Los trabajadores de la limpieza convocan una huelga indefinida desde el 10 de agosto

El conflicto lleva activo de forma intermitente desde hace un año. :: i. g./
El conflicto lleva activo de forma intermitente desde hace un año. :: i. g.

El comité alega que la negociación del nuevo convenio lleva más de un año parada y que Urbaser solo ofrece congelarla al menos otro más

IVÁN GELIBTER

La sombra de la huelga indefinida en la limpieza en Fuengirola vuelve a hacer su aparición. Después de que ésta se pudiera evitar 'in extremis' el mes de agosto del año pasado, los trabajadores dicen haberse «cansado» de esperar a que la empresa adjudicataria del servicio, Urbaser, cumpla lo acordado, que no era sino negociar un nuevo convenio. Un año después de aquello, la compañía no solo no ha hecho un ofrecimiento en firme, sino que ha pedido a los trabajadores que congelen las negociaciones al menos hasta 2019.

De esta manera, la asamblea de trabajadores ha decidido que el próximo 10 de agosto iniciarán una huelga indefinida cuyos servicios mínimos aún se están negociando. El portavoz del comité, Carlos Pastrana, explicó ayer a SUR cuáles son exactamente sus reivindicaciones. En primer lugar, Pastrana explica que los trabajadores en periodo de vacaciones perciben la cuantía estipulada en la tabla salarial del convenio vigente -en torno a 300 euros brutos menos en el mes de vacaciones-, mientras que ellos reclaman cobrar el salario íntegro ya que a su juicio así lo estipula la ley, aunque se aplica el convenio. Además, sostienen que en la actualidad tienen dos pagas extraordinarias a razón del salario base, unos 750 euros. «Solicitamos que sean íntegras, además de una de beneficios en marzo que supone la mitad del salario base, y que también exigimos que sea íntegra», señaló el portavoz del comité.

Por otra parte, exigen la reactivación de los trienios, que se congelaron como medida de austeridad en 2012. «Los trabajadores contratados para los trabajos en fines de semana y festivos solicitan una promoción interna controlada y justa la cual no permita que personas que nunca han sido trabajadores de Urbaser comiencen sus labores con un contrato de trabajo a 40 horas por semana cuando ellos llevan en la empresa años con una contratación del 47 por ciento», añadió.
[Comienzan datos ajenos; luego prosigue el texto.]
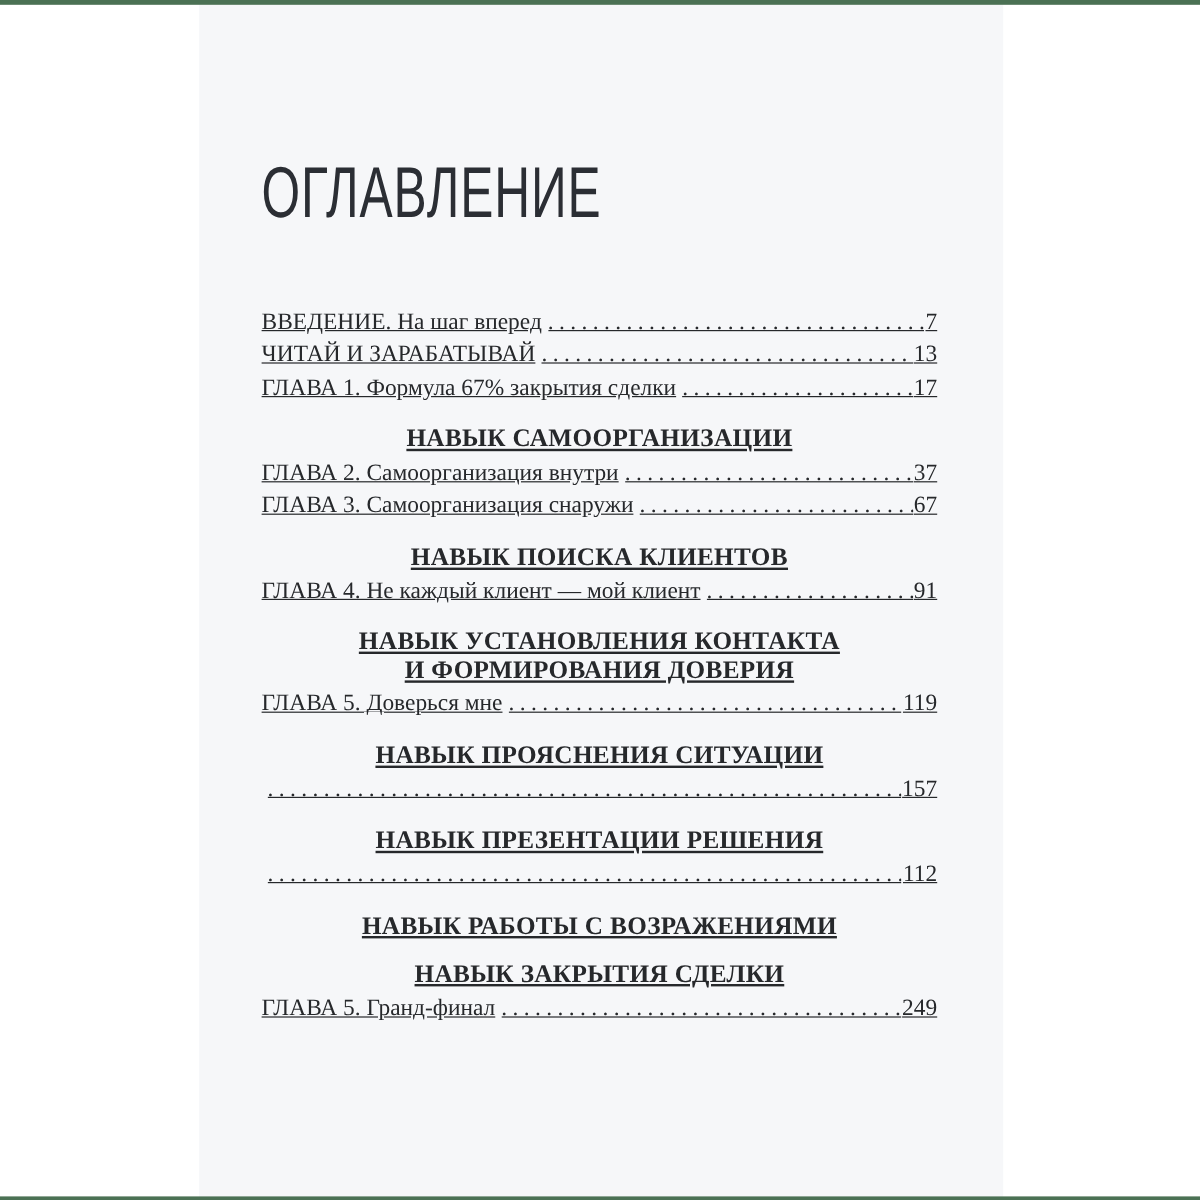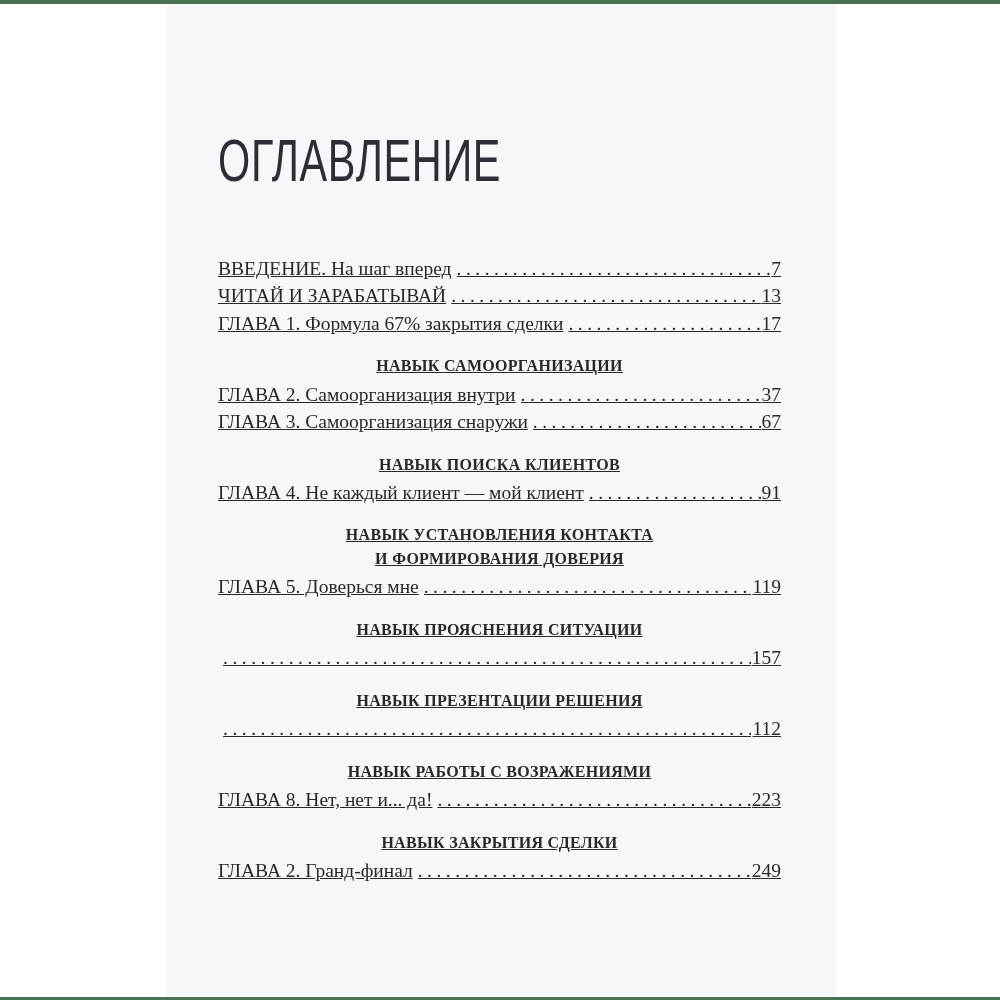--- a/index.html
+++ b/index.html
@@ -77,7 +77,7 @@
   .section {
     text-align: center;
     font-weight: bold;
-    font-size: 16px;
+    font-size: 21px;
     line-height: 23.5px;
     letter-spacing: 0.3px;
     margin: 17px 0 3px;

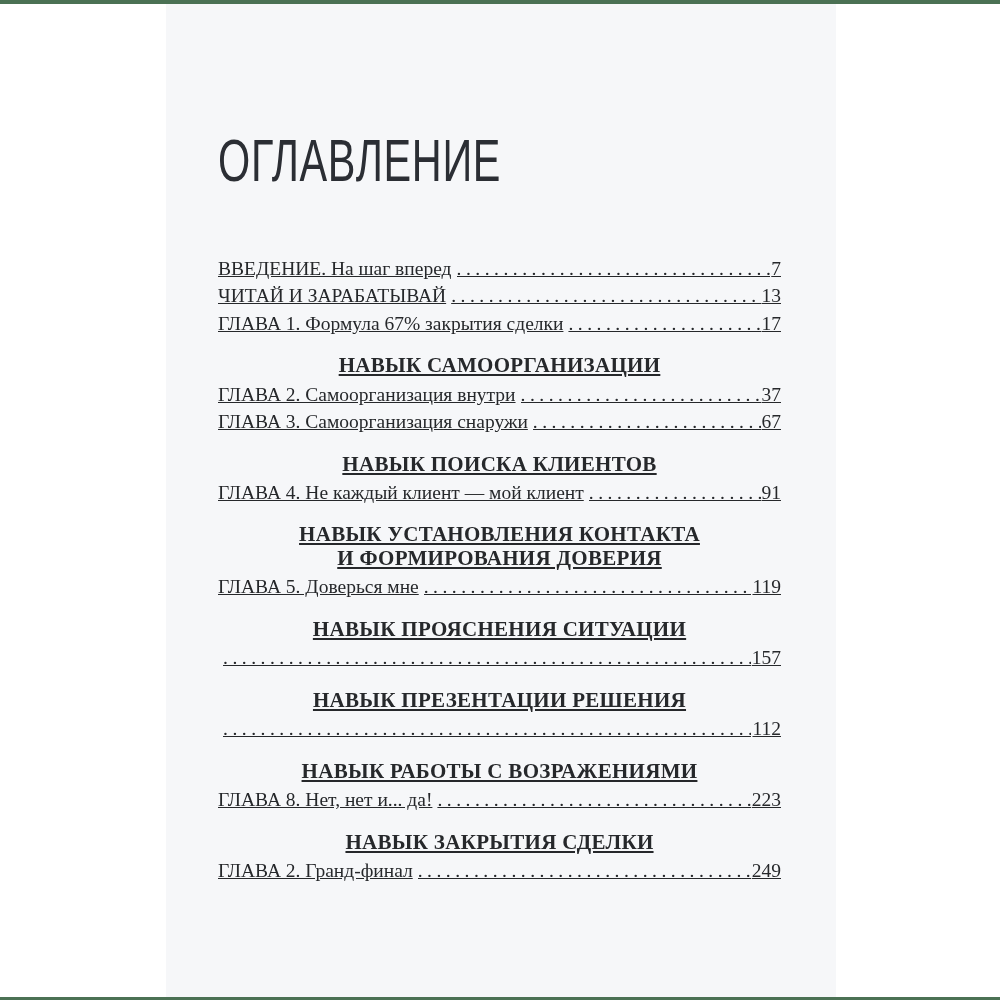--- a/index.html
+++ b/index.html
@@ -160,11 +160,6 @@
 
   <div class="section">НАВЫК РАБОТЫ С ВОЗРАЖЕНИЯМИ</div>
 
-  <div class="row">
-    <span class="label">ГЛАВА 8. Нет, нет и... да!</span>
-    <span class="leader"></span>
-    <span class="pageno">223</span>
-  </div>
 
   <div class="section">НАВЫК ЗАКРЫТИЯ СДЕЛКИ</div>
 

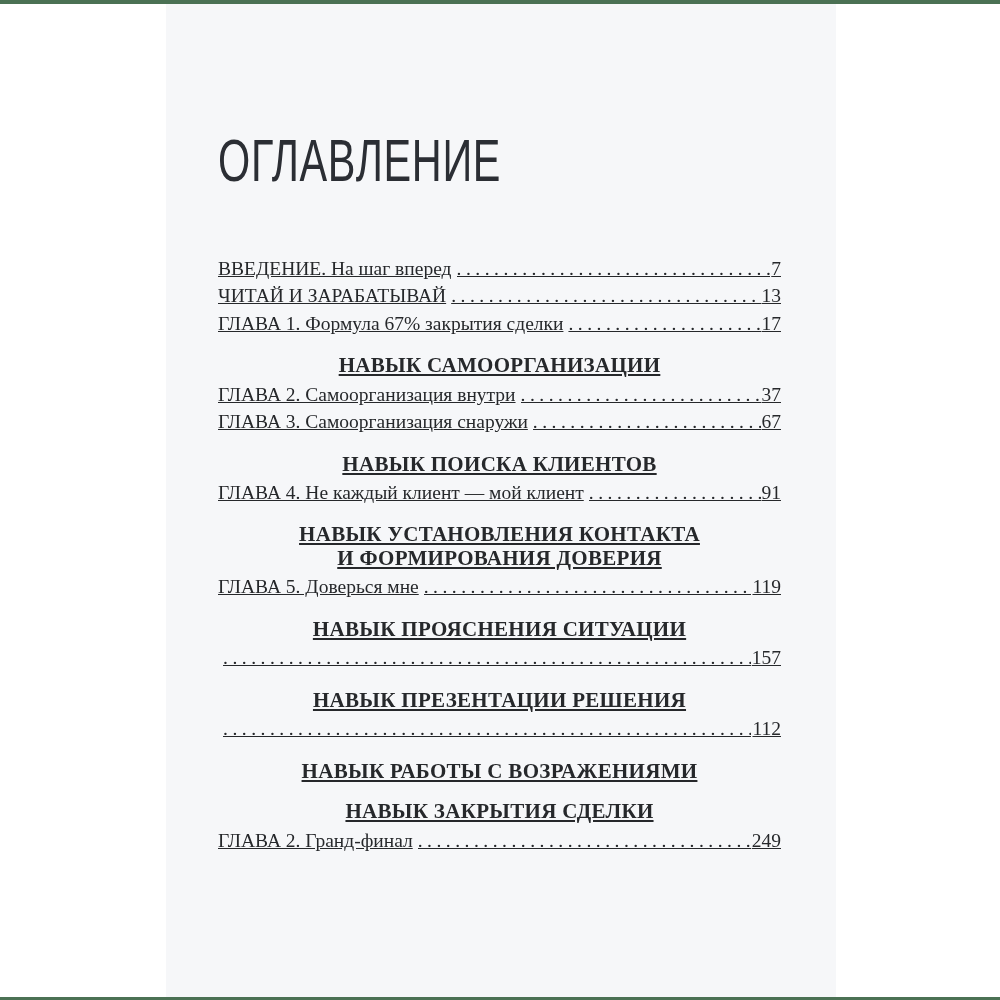--- a/index.html
+++ b/index.html
@@ -164,7 +164,7 @@
   <div class="section">НАВЫК ЗАКРЫТИЯ СДЕЛКИ</div>
 
   <div class="row">
-    <span class="label">ГЛАВА 2. Гранд-финал</span>
+    <span class="label">ГЛАВА 5. Гранд-финал</span>
     <span class="leader"></span>
     <span class="pageno">249</span>
   </div>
Por último, y dentro de estas reivindicaciones centrales, Pastrana se refiera al horario de trabajo. «Se amplió el horario en 2012 como otra medida de austeridad, y en la actualidad tenemos 40 horas a la semana de lunes a viernes. «Reivindicamos volver a las 35horas por semana de lunes a viernes», matizó.

A estas cuestiones más técnicas, el comité añade otras como una mejora de la «salud laboral», que pasa por mejores espacios de trabajo y una relación más fluida con todos los actores implicados. «Estas reivindicaciones no están cerradas, pero sí pedimos que cualquier negociación gire en torno a ellas», afirma Pastrana. «Hace un año nos engañaron con una paga de unos cientos de euros con la promesa de negociar un nuevo convenio para 2018 que nunca se ha producido. Pero lo peor es que cuando hemos hablado con la empresa para tratar el asunto, la única propuesta que ponen encima de la mesa es congelar un año más dicho convenio. Es una tomadura de pelo y no vamos a aceptarlo de ninguna manera; por eso hemos decidido convocar esta huelga», explica.

Salida de Urbaser

Hace unos meses saltó la noticia de que la empresa adjudicataria, Urbaser, había solicitado al Ayuntamiento una rescisión del contrato al considerar que no era rentable; un extremo al que el equipo de gobierno se negó de forma tajante. Tanto en esta cuestión como con la convocatoria de la huelga, este periódico ha intentado ponerse en contacto con diferentes miembros y representantes de Urbaser sin haber obtenido ninguna respuesta hasta la fecha.

Desde el Ayuntamiento aseguran haberse reunido tanto con la empresa concesionaria como con el comité de empresa para intentar mediar. «Hemos instado a que se siga negociando para que se llegue a una pronta solución y que Fuengirola no salga perjudicada. En todo caso, hay que dejar claro que es un conflicto entre la empresa y los trabajadores», aseguraron a SUR fuentes municipales.